▸ Front-end code change data:
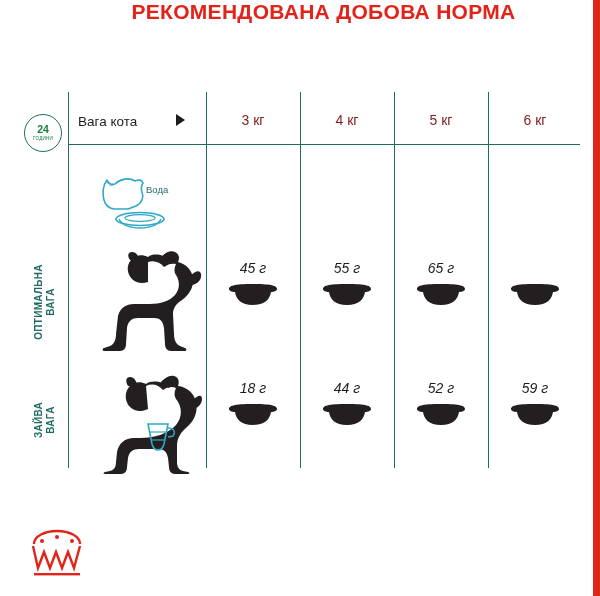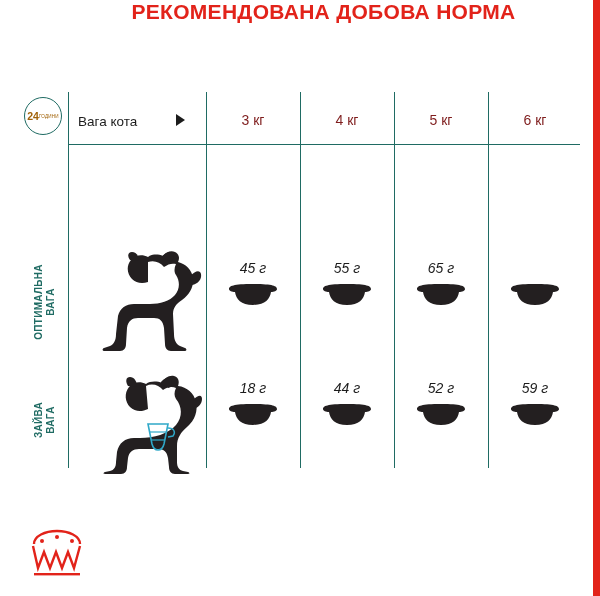"24" .age-badge { color: #a16207 -> #15803d; flex-direction: row -> column; top: 19px -> 36px }
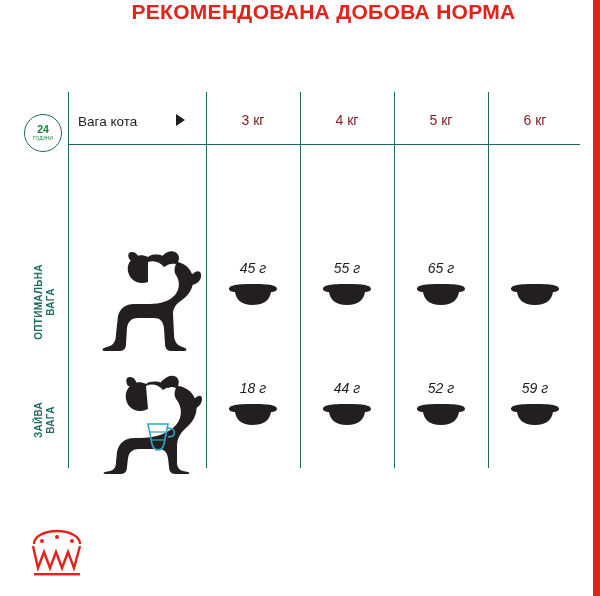"Вода" div.water-group { html: none -> <div> <svg> <path></path> <path></path> <ellipse></ellipse> <path></path> <ellipse></ellipse> </svg> <div>Вода</div> </div> }
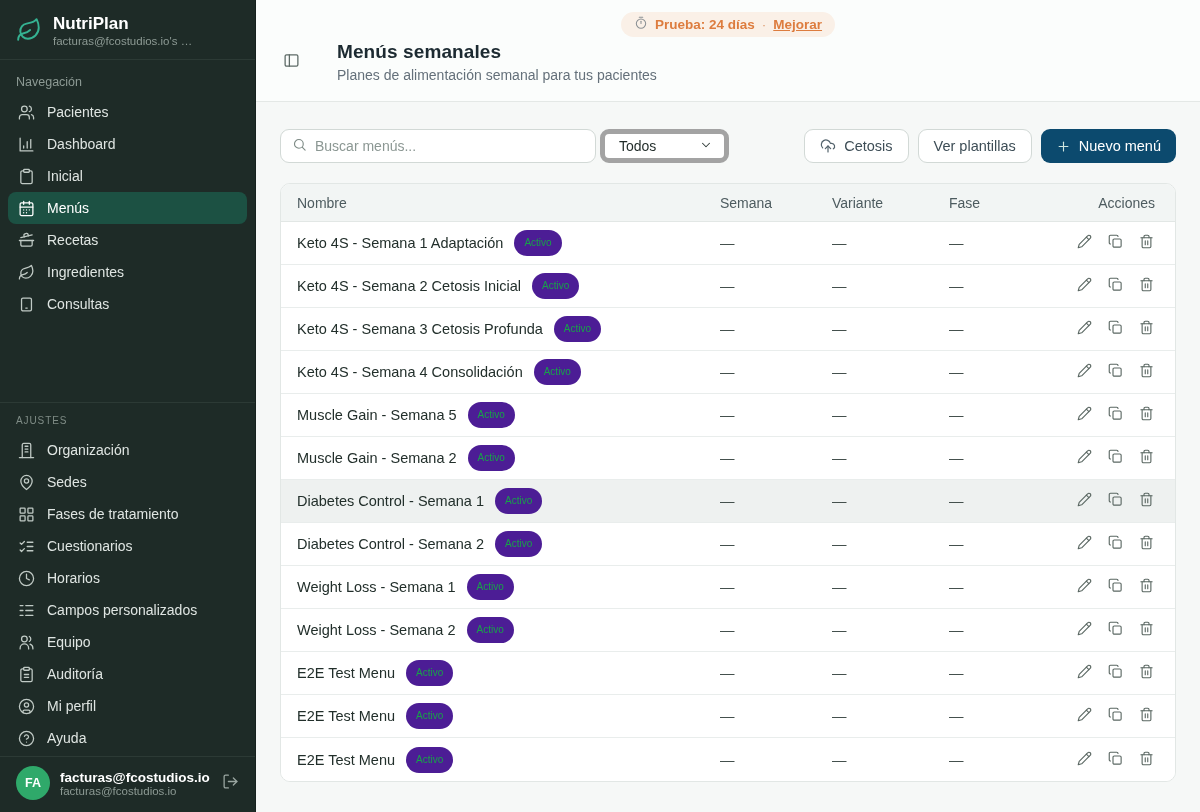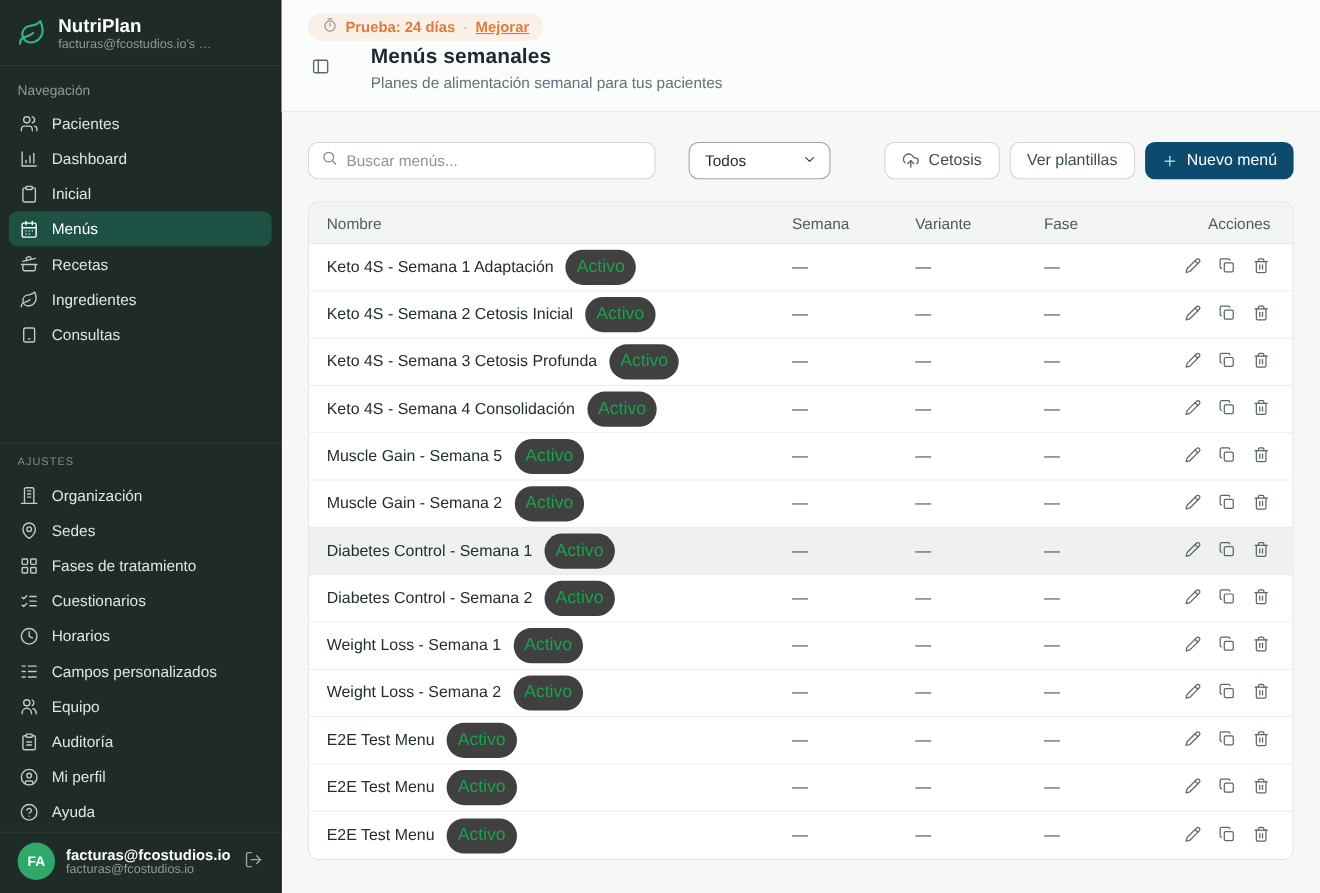"Prueba: 24 días" .trial-row { justify-content: flex-start -> center }
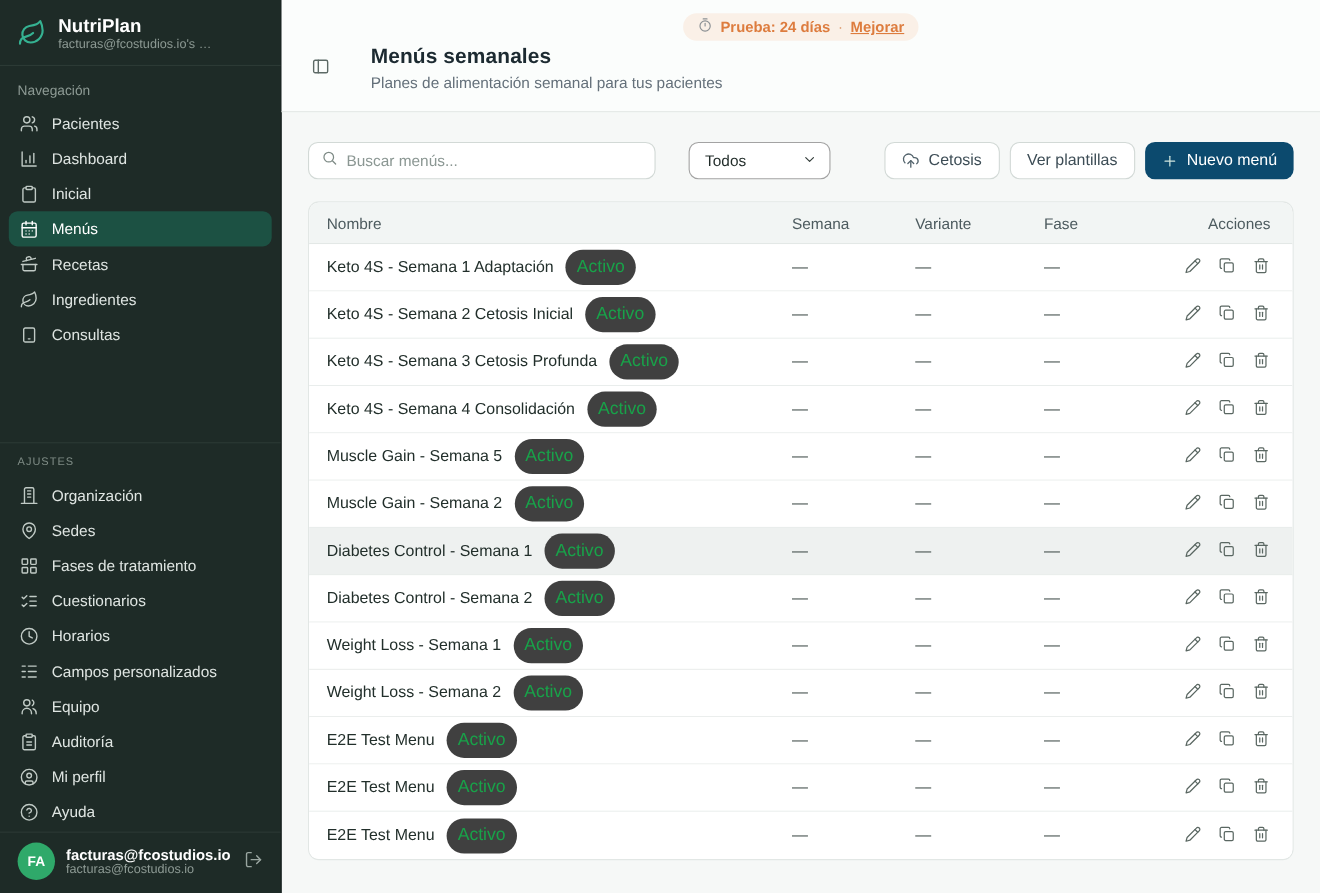"Todos" .filter { border: 1px solid #a3a3a3 -> 5px solid #a3a3a3; margin-left: 30px -> 4px }
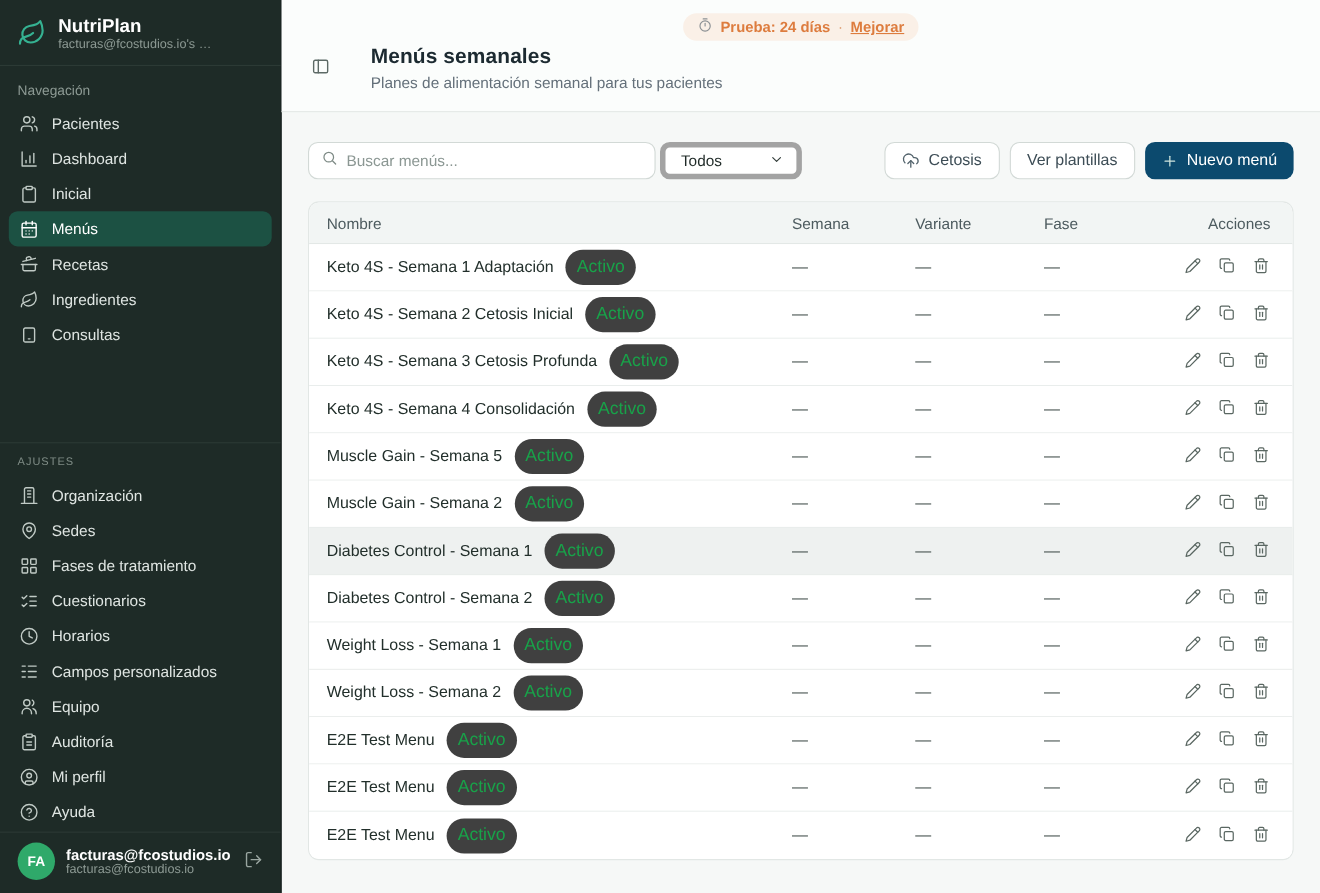"Activo" .badge { background: #404040 -> #4c1d95; font-size: 16px -> 10px }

▸ PROBLEM DESCRIPTION:
Output the entries above exactly as given, but strip out the pictures.

▸ YOUR SOLUTION:
"24" .age-badge { color: #a16207 -> #15803d; flex-direction: row -> column; top: 19px -> 36px }
"Вода" div.water-group { html: none -> <div> <svg> <path></path> <path></path> <ellipse></ellipse> <path></path> <ellipse></ellipse> </svg> <div>Вода</div> </div> }
"Prueba: 24 días" .trial-row { justify-content: flex-start -> center }
"Todos" .filter { border: 1px solid #a3a3a3 -> 5px solid #a3a3a3; margin-left: 30px -> 4px }
"Activo" .badge { background: #404040 -> #4c1d95; font-size: 16px -> 10px }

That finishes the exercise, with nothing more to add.